TRAMA
La doppia vita di Gorbaciof, impiegato di giorno e giocatore d’azzardo la notte.
RECENSIONI
Toni Servillo è sicuramente un attore notevole. E lo sa. Stefano Incerti è indubbiamente un regista che sa il fatto suo. Sa di saperlo, e sa che lo sappiamo. Ecco, è proprio questa duplice consapevolezza a ledere reciprocamente i talenti, a rendere ciò che sulla carta si presentava come oggetto interessante un’operazione di riciclaggio e di riporto, in cui entrambe le forze in campo al tempo stesso vivono di rendita e la esibiscono come valore aggiunto. Il personaggio principale, sorta di precipitato dell’acting e del typing “servilliano”, oltre a essere palesemente derivativo, aspira, ad ogni inquadratura, ad una statura tragica che non sfiora neppure, in ragione della sua programmatica “ambiguità”.

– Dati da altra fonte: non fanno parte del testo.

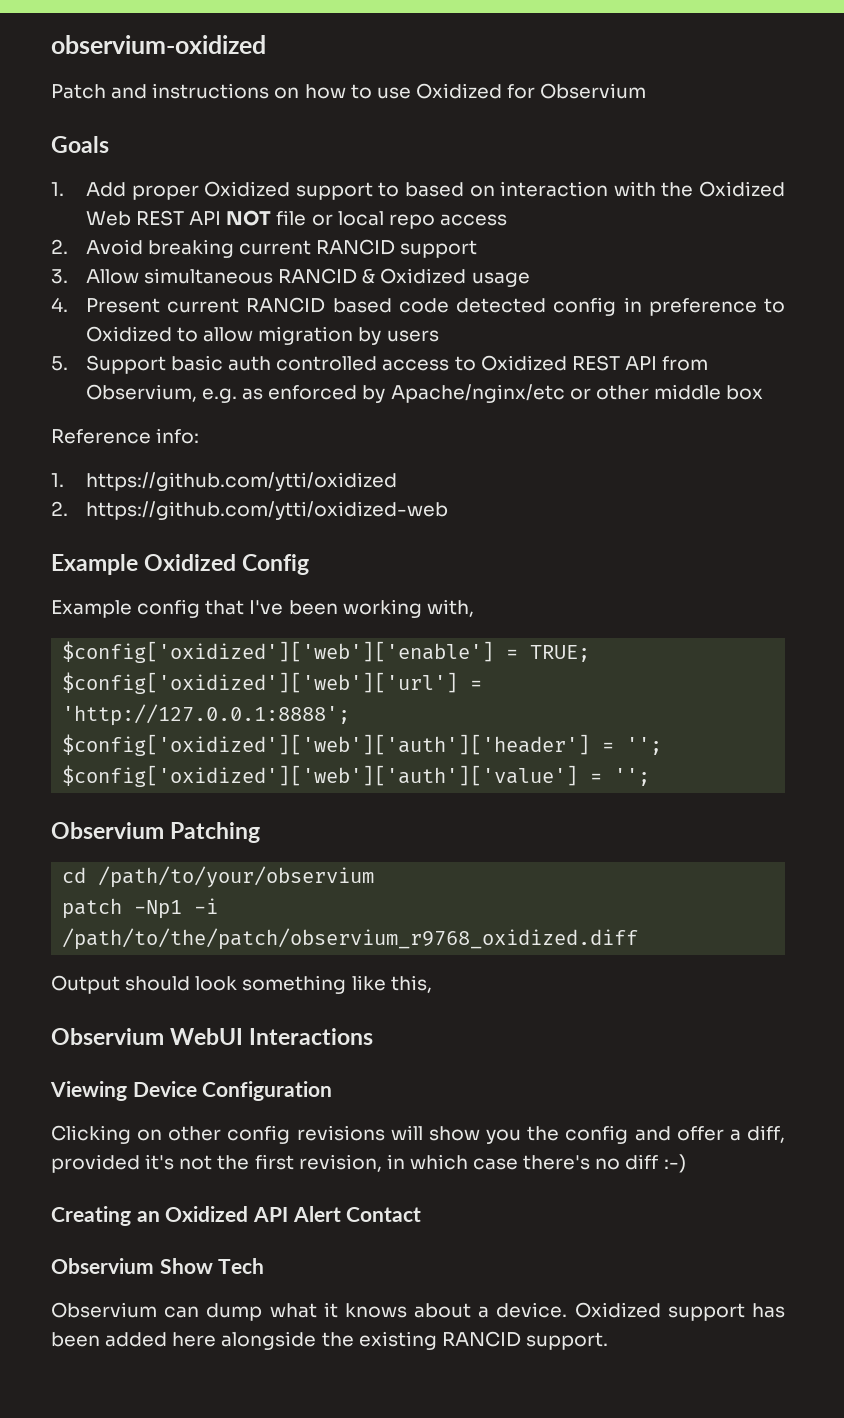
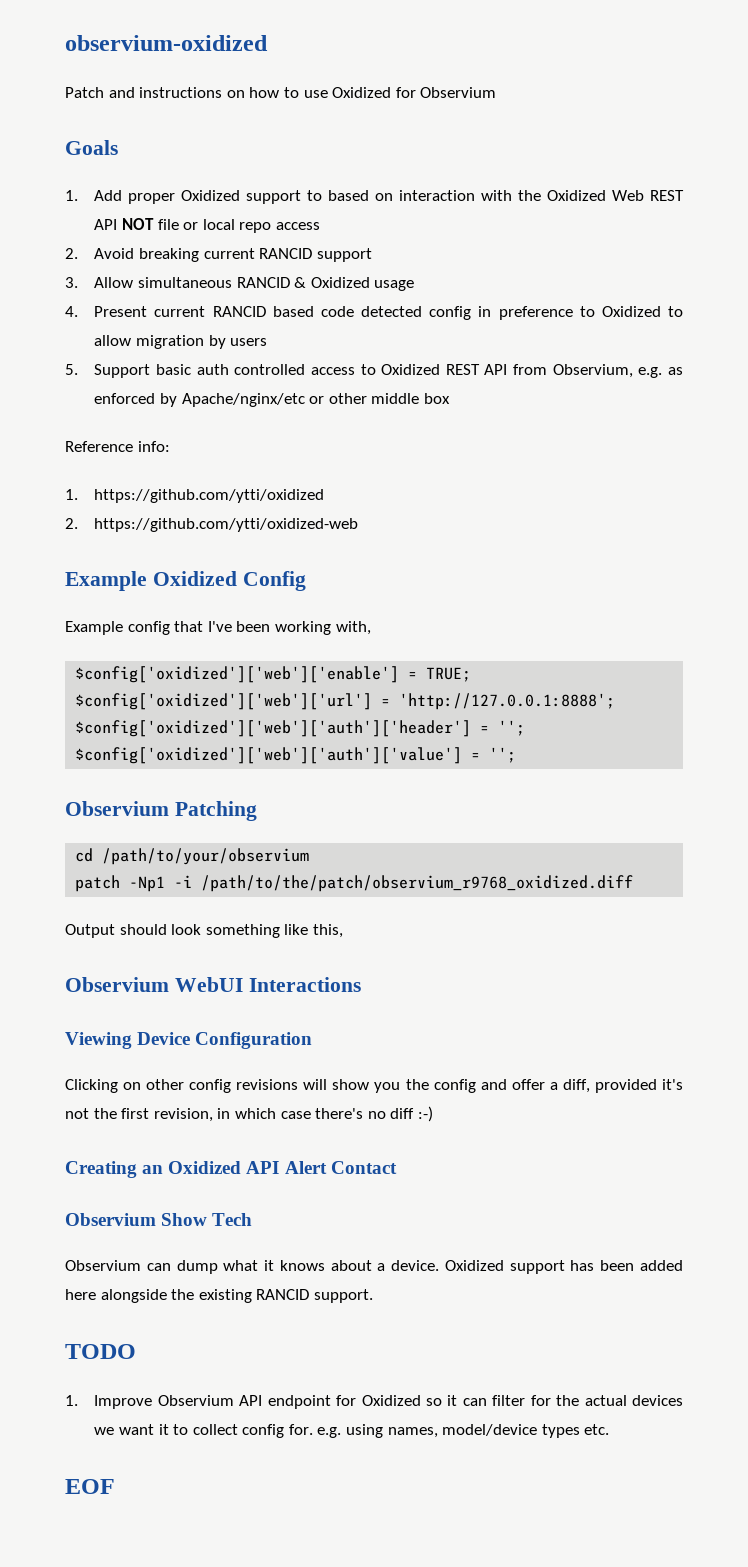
(608, 1341) none -> [65,1344,136,1359] [65,1395,683,1409] [94,1424,610,1438] [65,1479,115,1494] // TODO // 1. Improve Observium API endpoint for Oxidized so it can filter for the actual devices we want it to collect config for. e.g. using names, model/device types etc. // EOF

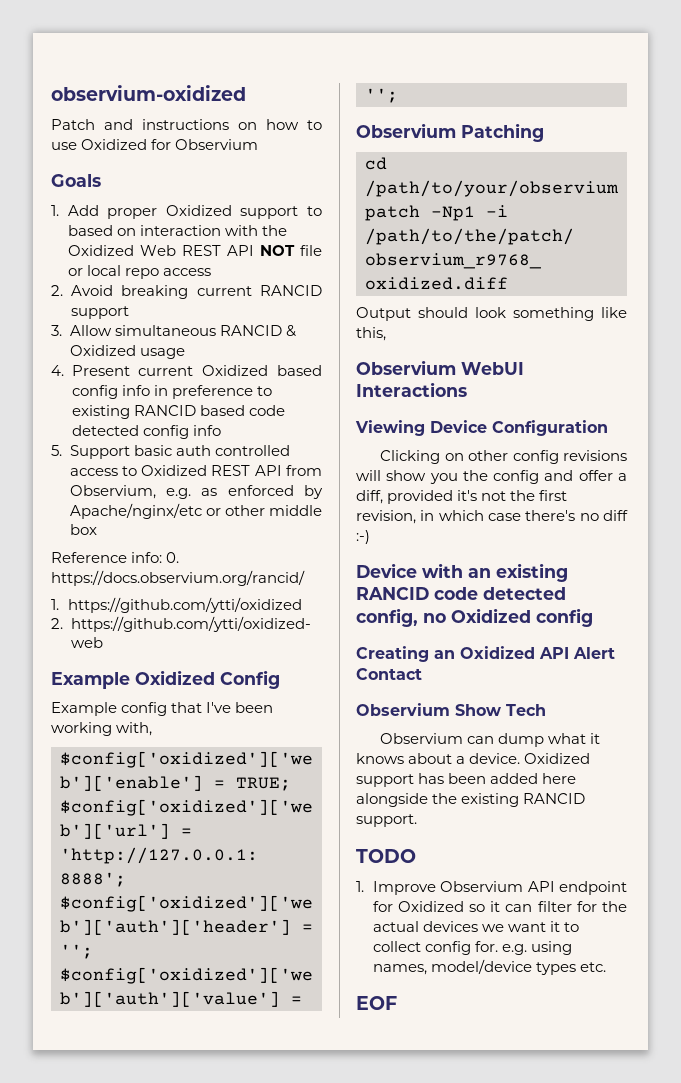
(206, 311) none -> [202,365,322,376] [71,385,272,399] [71,405,130,419] Oxidized based config info in preference to existing
[478,306,683,320] [94,335,268,349] in preference to Oxidized to allow migration by users -> [192,425,221,436] info
(170, 446) none -> [166,552,180,563] [51,570,305,586] 0. https://docs.observium.org/rancid/
(433, 1114) none -> [356,563,568,582] [356,587,566,600] [356,608,593,627] // Device with an existing RANCID code detected config, no Oxidized config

Un’ambiguità prevedibile negli sviluppi polar (c’è molto Melville mal digerito, un intreccio talmente ovvio e infarcito di cliché di genere che solo un’astrazione formale assoluta o un rovesciamento parodistico avrebbe potuto riscattare) e non particolarmente toccante negli “avviluppi” sentimentali. La storia d’amore impossibile con la cameriera cinese, che segnala un desiderio di redenzione troppo repentino, lascia fondamentalmente indifferenti, nonostante il finale strappacuore che si vorrebbe assurdo (morte accidentale) e straziante (vana attesa all’aeroporto). Quanto alla messa in scena, Incerti si presta ad assecondare il suo Divo, concedendosi giusto qualche volteggio pindarico per ricordarci di esistere e di avere uno statuto d’Autore.